Melting gold normally requires temperatures upwards of 1,064° C (1,947° F), but physics is never quite that simple. A team of researchers has now found a way to melt gold at room temperature using an electric field and an electron microscope.
Although we're all familiar with the phenomenon of melting, most of us don't really think about the physics behind the process. Essentially, when something melts all that's happening is that the bonds between its molecules break down and they begin to move more freely. For instance, they might transition from the well-ordered structure of an ice cube to the less ordered state of a shapeless puddle of water.
Heat is the usual trigger for the change, but it's not the only one – pressure plays a part too. Experimenting with those conditions has let scientists do all sorts of unexpected things recently, like making water freeze at temperatures well above its usual boiling point.

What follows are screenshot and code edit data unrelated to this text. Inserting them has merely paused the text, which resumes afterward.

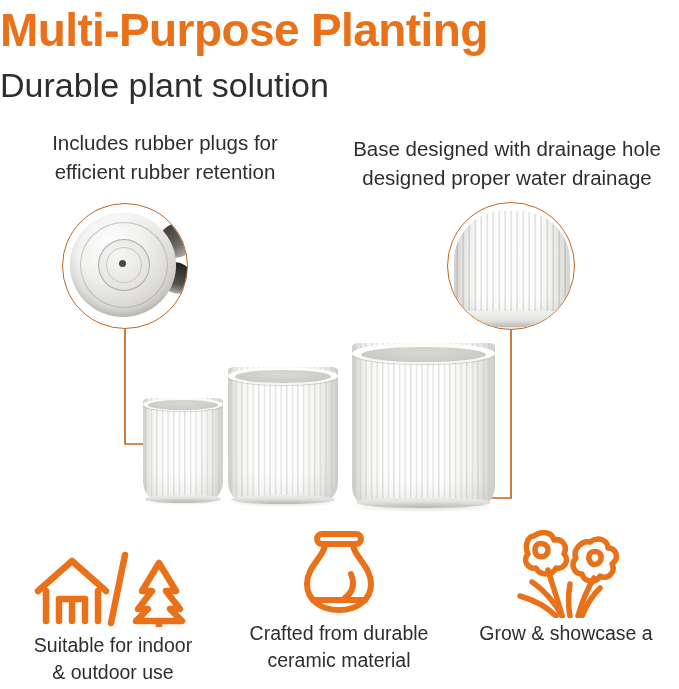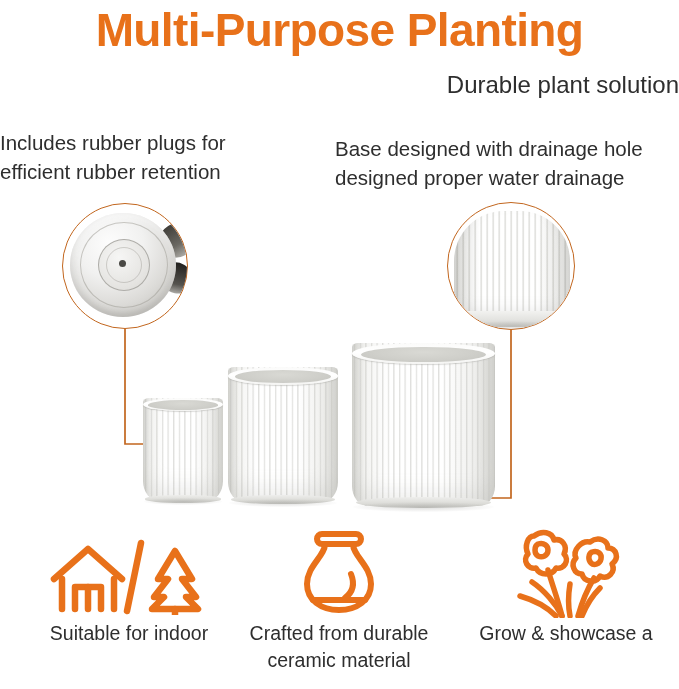--- a/index.html
+++ b/index.html
@@ -25,7 +25,6 @@
     left: 0;
     top: 2px;
     width: 679px;
-    text-align: center;
     font-size: 46px;
     line-height: 56px;
     font-weight: bold;

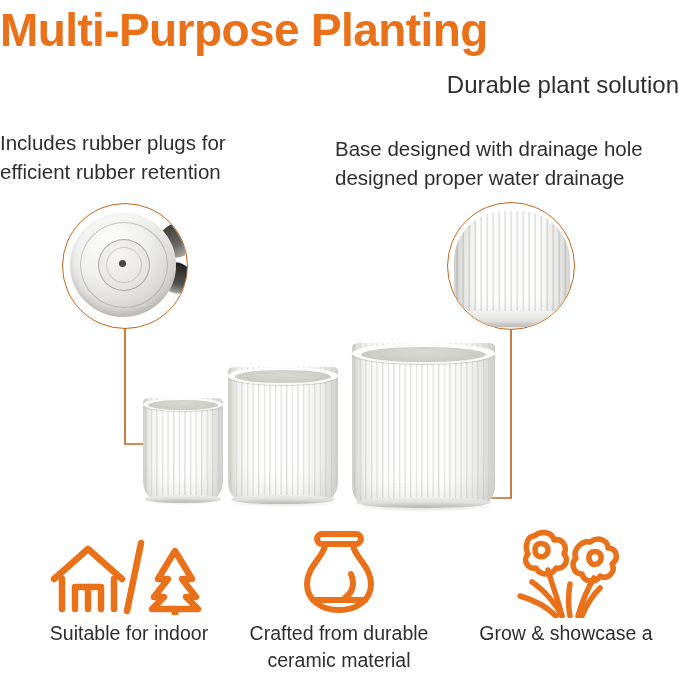--- a/index.html
+++ b/index.html
@@ -37,8 +37,8 @@
     left: 0;
     top: 68px;
     width: 679px;
-    text-align: right;
-    font-size: 24px;
+    text-align: left;
+    font-size: 34px;
     line-height: 34px;
     color: #2e2e2e;
     font-weight: 400;

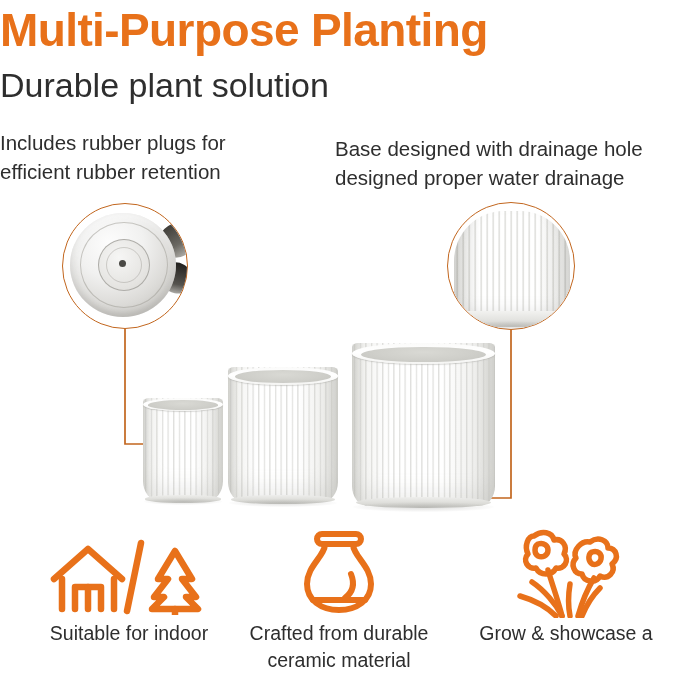--- a/index.html
+++ b/index.html
@@ -47,6 +47,7 @@
   
   .callout-text {
     position: absolute;
+    text-align: center;
     font-size: 20.5px;
     line-height: 29px;
     color: #2e2e2e;

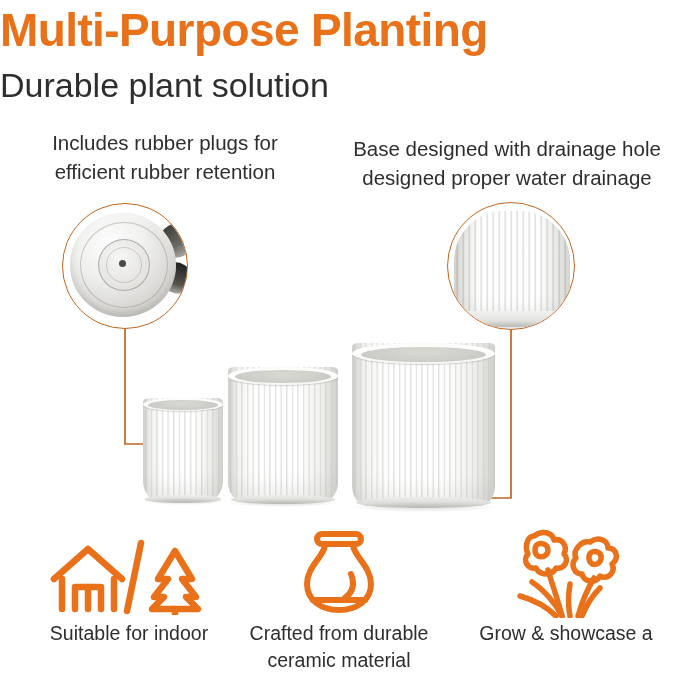--- a/index.html
+++ b/index.html
@@ -232,7 +232,7 @@
     width: 226px;
     text-align: center;
   }
-  #benefit-0 { left: 0px;   top: 524px; margin-left: 16px; }
+  #benefit-0 { left: 0px;   top: 536px; }
   #benefit-1 { left: 226px; top: 524px; }
   #benefit-2 { left: 453px; top: 524px; }
   .benefit-icon {

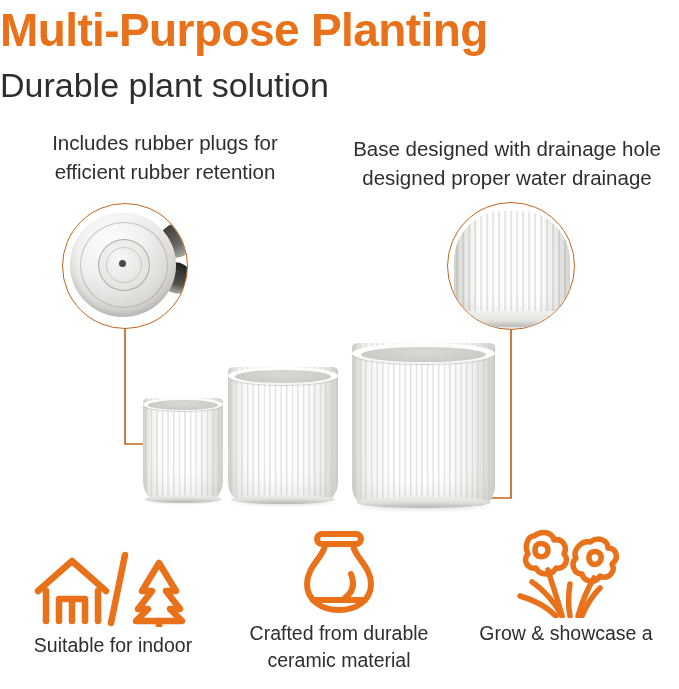--- a/index.html
+++ b/index.html
@@ -329,6 +329,7 @@
     </div>
     <div class="benefit-caption">
       <span class="l1">Suitable for indoor</span>
+      <span class="l2">&amp; outdoor use</span>
     </div>
   </div>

In the new study, the researchers tested another trigger: an electric field. The team placed a small piece of gold in an electron microscope, and observed it at the highest level of magnification. Then, they slowly ramped up the strength of an electric field to see how the gold atoms reacted.
When they looked back at the data afterwards, the researchers realized that the electric field had excited the atoms in the top layers of the gold. That made them break free of the bulk of the object, effectively melting the material at room temperature. The change was also reversible, as switching off the electric field can solidify the gold again.
"I was really stunned by the discovery," says Ludvig de Knoop, first author of the study. "This is an extraordinary phenomenon, and it gives us new, foundational knowledge of gold."
The team isn't entirely sure how the technique works to melt gold at ambient temperatures, but it may be due to a phenomenon known as low-dimensional phase transition. The researchers plan to investigate that in the future, which may help unlock some applications for the discovery.
"Because we can control and change the properties of the surface atom layers, it opens doors for different kinds of applications," says Eva Olsson, an author of the study. "For example, the technology could be used in different types of sensors, catalysts and transistors. There could also be opportunities for new concepts for contactless components."
The research was published in the journal Physical Review Materials.